O pessoal de segurança monta guarda na entrada da vila dos atletas, onde um número crescente de atletas e funcionários testaram positivo para COVID-19. | REUTERS

Testes insuficientes na fronteira e a impossibilidade de controlar os movimentos das pessoas significam que os Jogos podem agravar a propagação da variante delta infecciosa do vírus, acrescentou.

De acordo com o manual olímpico, que estabelece as regras de segurança do coronavírus, os contatos próximos só podem competir depois de retornarem testes PCR diários negativos, passarem por exames de saúde por especialistas e obterem aprovação da federação internacional do esporte.

Os organizadores e o governo japonês insistiram que é possível realizar as Olimpíadas com segurança, apesar da pandemia de COVID-19, por meio da implementação de medidas antivírus estritas.

Brian McCloskey, um especialista em saúde que assessora o Comitê Olímpico Internacional, disse em uma entrevista coletiva na segunda-feira que a vila dos atletas era segura porque as pessoas que ficam lá estão sendo testadas para o vírus regularmente.

Ele também disse que os 58 casos de COVID-19 confirmados entre pessoas relacionadas às Olimpíadas em julho, divulgados pelo comitê organizador na segunda-feira, eram algo que ele esperava e talvez abaixo do projetado.

Ele disse acreditar que os jogos não contribuirão para a disseminação do vírus no Japão, mas acrescentou que é impossível prever qual será a situação da infecção após o encerramento dos Jogos, em 8 de agosto.

Atletas olímpicos e equipe aguardam para serem testados para COVID-19 no aeroporto de Narita na chegada no domingo. | KYODO

O presidente do Comitê Olímpico Internacional, Thomas Bach, disse na semana passada que os protocolos de teste e quarentena deixariam o risco “zero” de os participantes dos Jogos infectarem residentes no Japão.
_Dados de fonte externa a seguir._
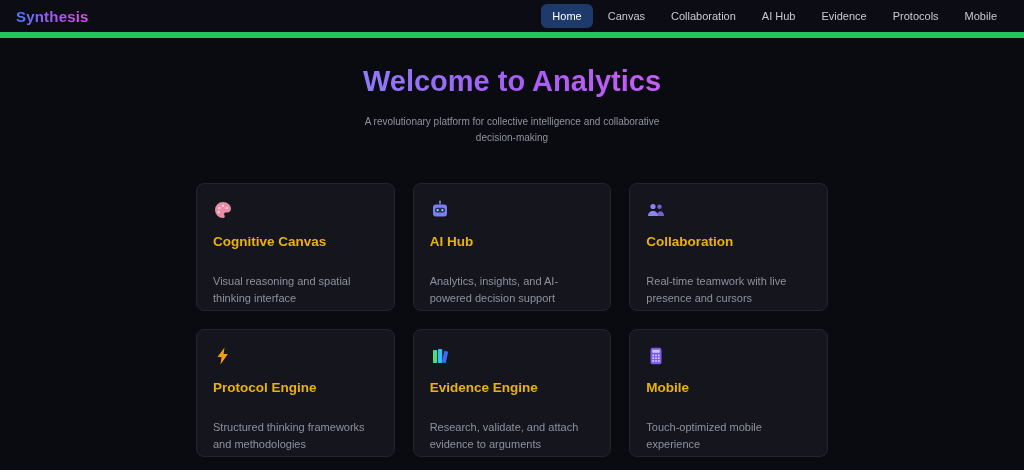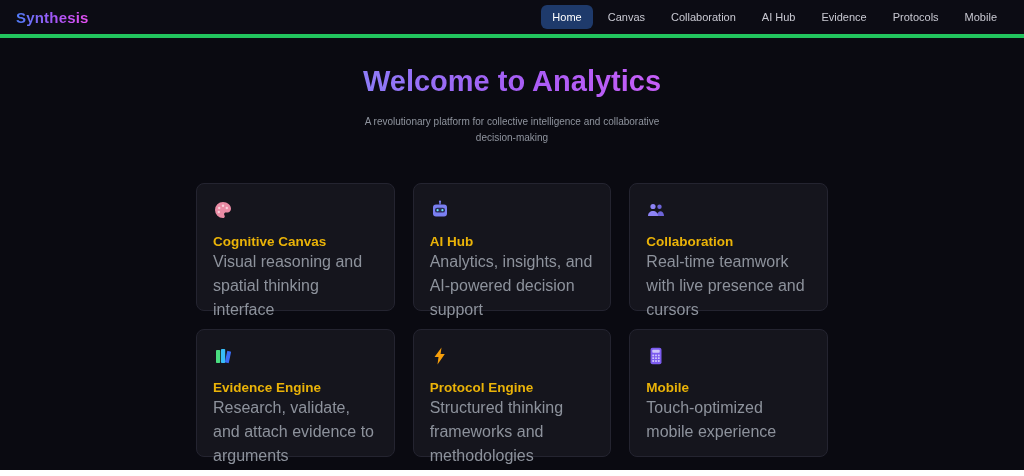"Synthesis" .topbar { border-bottom: 4px solid #22c55e -> 6px solid #22c55e }
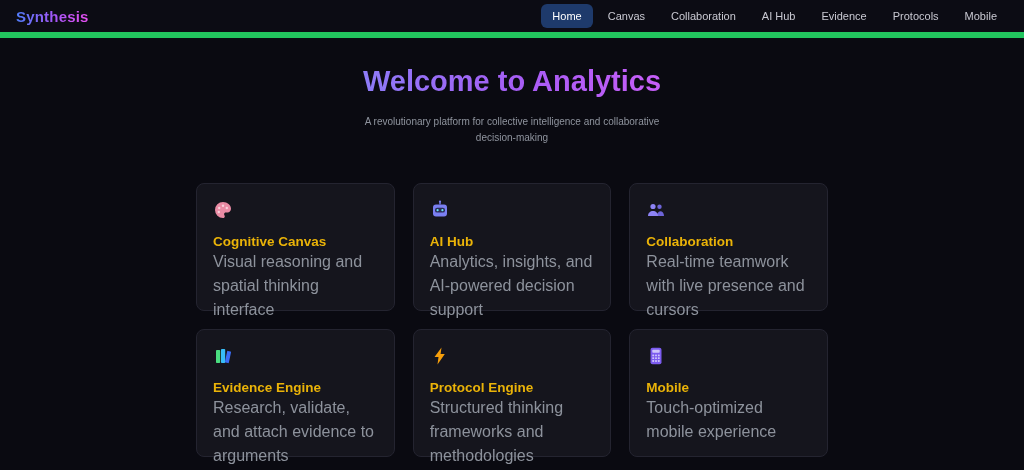"Visual reasoning and spatial thinking" .card-desc { font-size: 16px -> 11px; margin-top: 1px -> 24px }
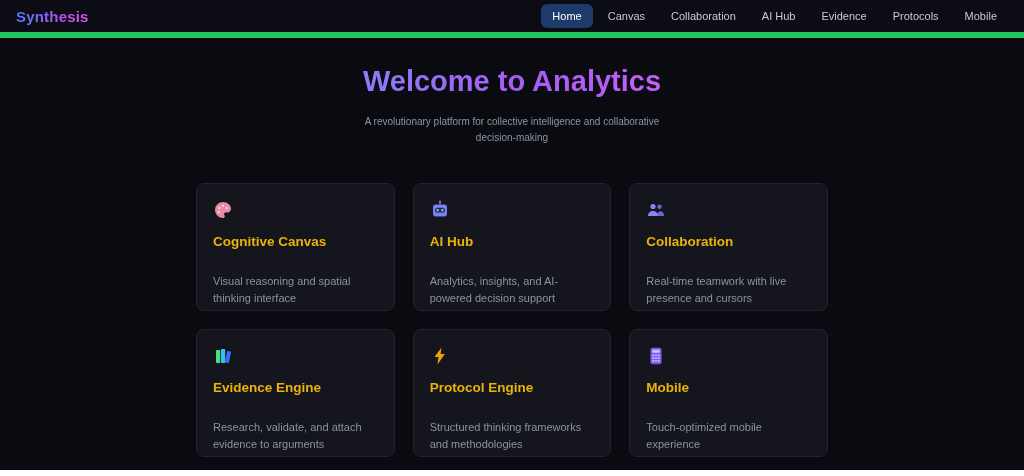"Evidence Engine" div.card { order: before "Protocol Engine" -> after "Protocol Engine" }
Declarações como essa só servem para confundir e irritar as pessoas, disse Shibuya, já que as condições reais são “totalmente opostas”.

Em abril, Shibuya foi coautor de um comentário no British Medical Journal de que as Olimpíadas devem ser “reconsideradas” devido à incapacidade do Japão de conter casos de coronavírus.

Os novos casos de COVID-19 em Tóquio chegaram a 1.410 no sábado, um máximo de quase seis meses, enquanto os Jogos devem começar em apenas três dias.

Especialistas em saúde pública alertaram que fatores sazonais, o aumento da mobilidade e a disseminação da variante Delta podem levar a um aumento de mais de 2.000 casos por dia em Tóquio no próximo mês, níveis que podem levar o sistema médico da cidade ao ponto de ruptura.

Apenas 33% das pessoas no Japão receberam pelo menos uma dose da vacina COVID-19, uma das taxas mais baixas entre os países ricos, de acordo com um rastreador da Reuters. O impulso da vacinação ganhou força desde o mês passado, mas recentemente diminuiu devido a problemas de abastecimento e logísticos.